-- What needs to be done --
Copy every line below where the string "enemys" is found.

[[ Input data, beginning ]]

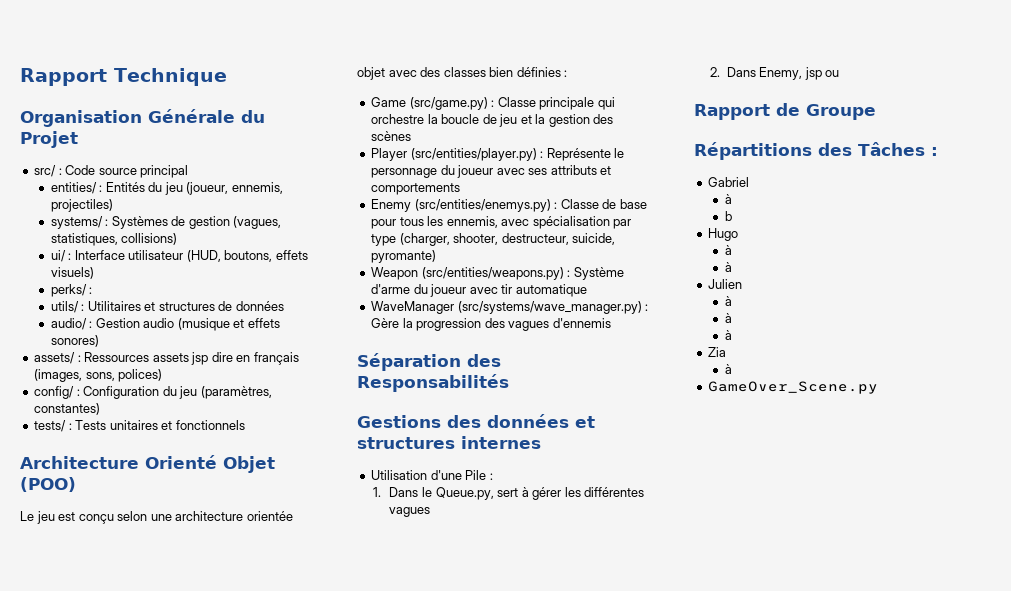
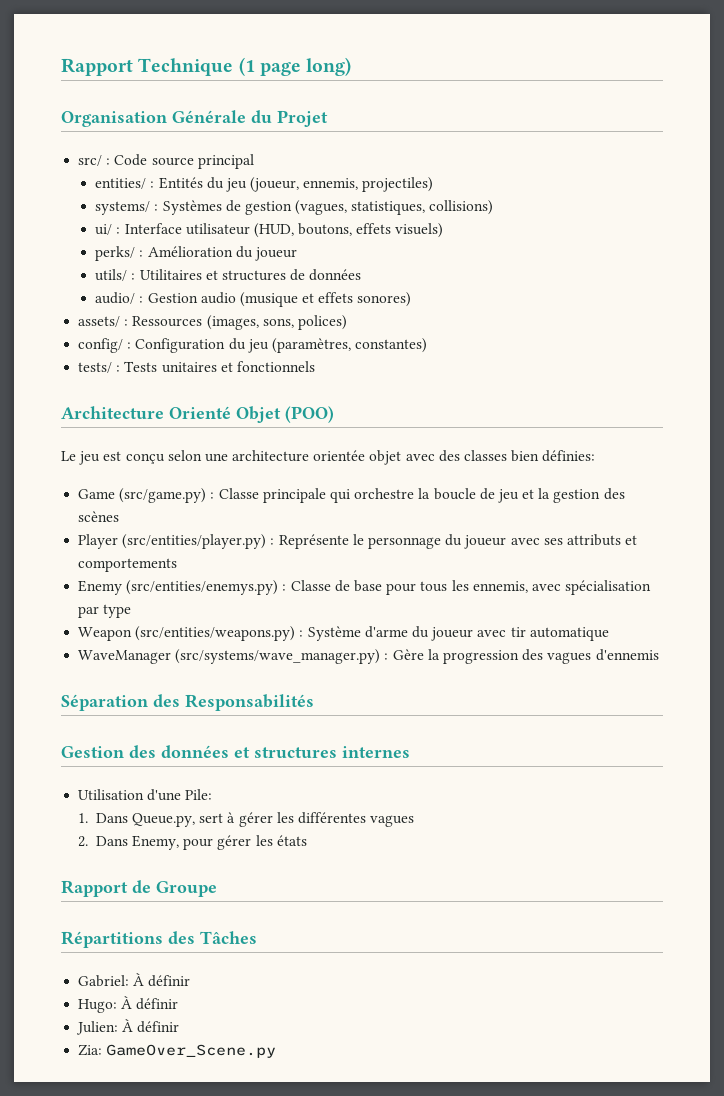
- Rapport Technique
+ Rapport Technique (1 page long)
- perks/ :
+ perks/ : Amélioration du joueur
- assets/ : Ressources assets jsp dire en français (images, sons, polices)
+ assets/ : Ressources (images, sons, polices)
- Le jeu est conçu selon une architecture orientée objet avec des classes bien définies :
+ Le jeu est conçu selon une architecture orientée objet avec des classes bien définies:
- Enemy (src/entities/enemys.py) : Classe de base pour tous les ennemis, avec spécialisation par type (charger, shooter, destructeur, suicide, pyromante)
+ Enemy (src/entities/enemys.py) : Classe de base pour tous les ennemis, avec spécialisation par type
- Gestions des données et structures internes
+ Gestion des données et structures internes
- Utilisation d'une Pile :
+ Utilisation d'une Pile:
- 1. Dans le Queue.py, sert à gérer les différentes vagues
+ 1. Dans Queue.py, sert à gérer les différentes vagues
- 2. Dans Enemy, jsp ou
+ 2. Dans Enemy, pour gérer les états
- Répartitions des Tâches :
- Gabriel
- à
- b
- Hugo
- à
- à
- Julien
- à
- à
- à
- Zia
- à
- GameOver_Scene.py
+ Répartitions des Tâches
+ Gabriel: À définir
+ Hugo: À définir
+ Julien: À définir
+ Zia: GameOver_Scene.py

[[ Input data, end ]]
[[ Input data, beginning ]]

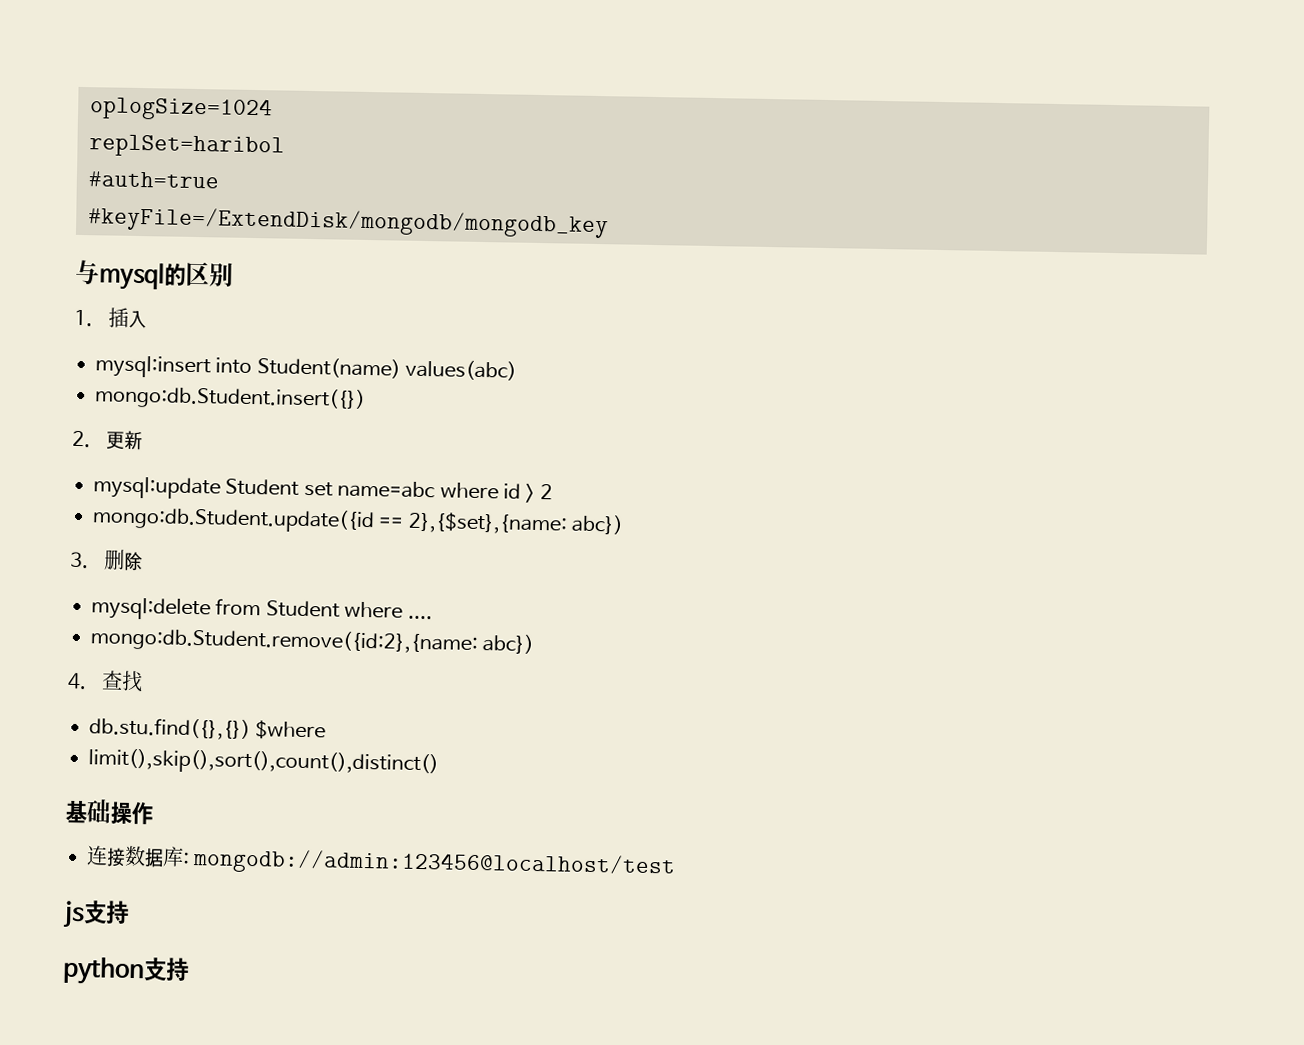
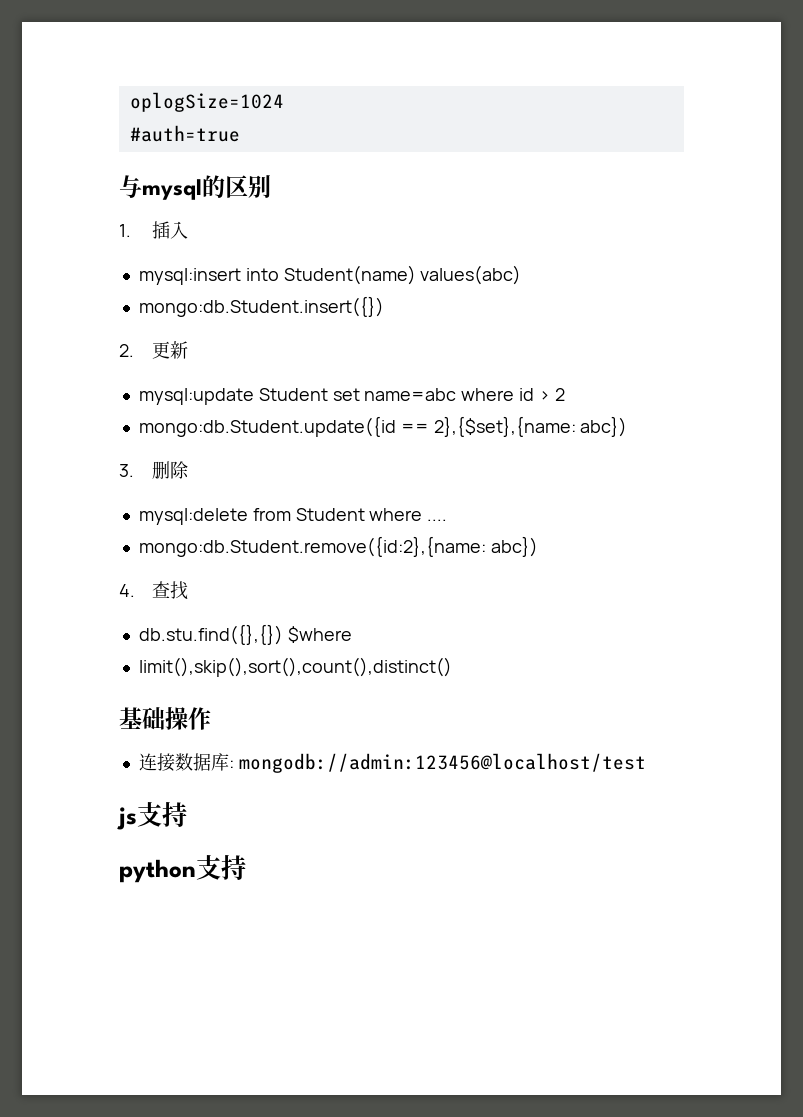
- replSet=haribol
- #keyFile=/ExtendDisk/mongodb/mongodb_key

[[ Input data, end ]]
[[ Input data, beginning ]]

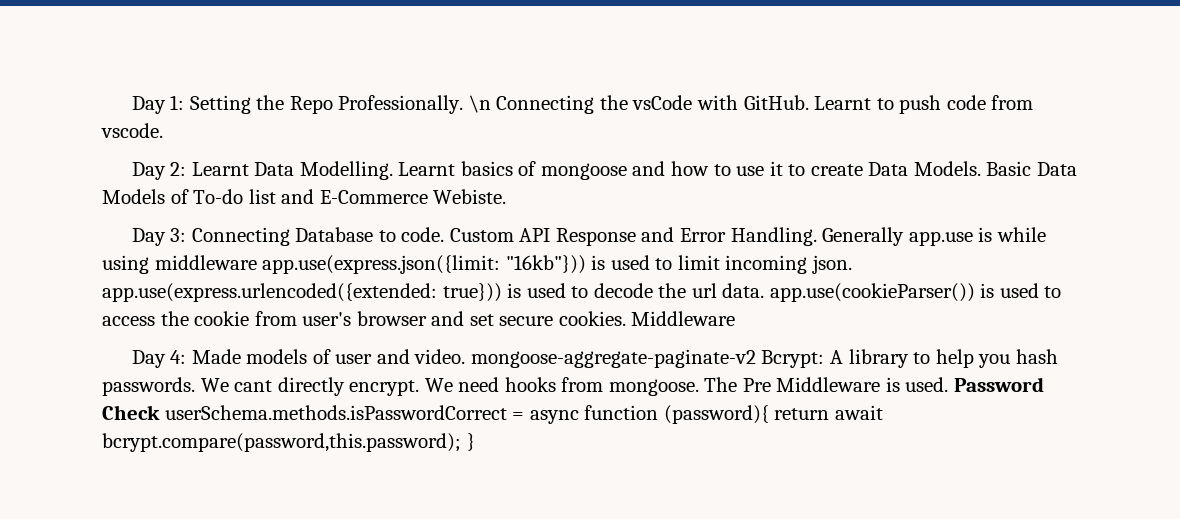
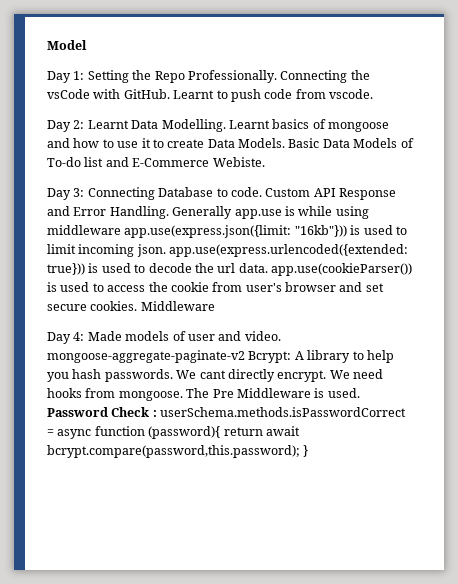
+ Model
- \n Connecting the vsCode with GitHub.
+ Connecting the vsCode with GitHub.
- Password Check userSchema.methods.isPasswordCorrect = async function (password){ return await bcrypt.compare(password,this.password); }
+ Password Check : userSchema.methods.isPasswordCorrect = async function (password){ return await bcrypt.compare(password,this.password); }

[[ Input data, end ]]

-- Exercise result --
- Enemy (src/entities/enemys.py) : Classe de base pour tous les ennemis, avec spécialisation par type (charger, shooter, destructeur, suicide, pyromante)
+ Enemy (src/entities/enemys.py) : Classe de base pour tous les ennemis, avec spécialisation par type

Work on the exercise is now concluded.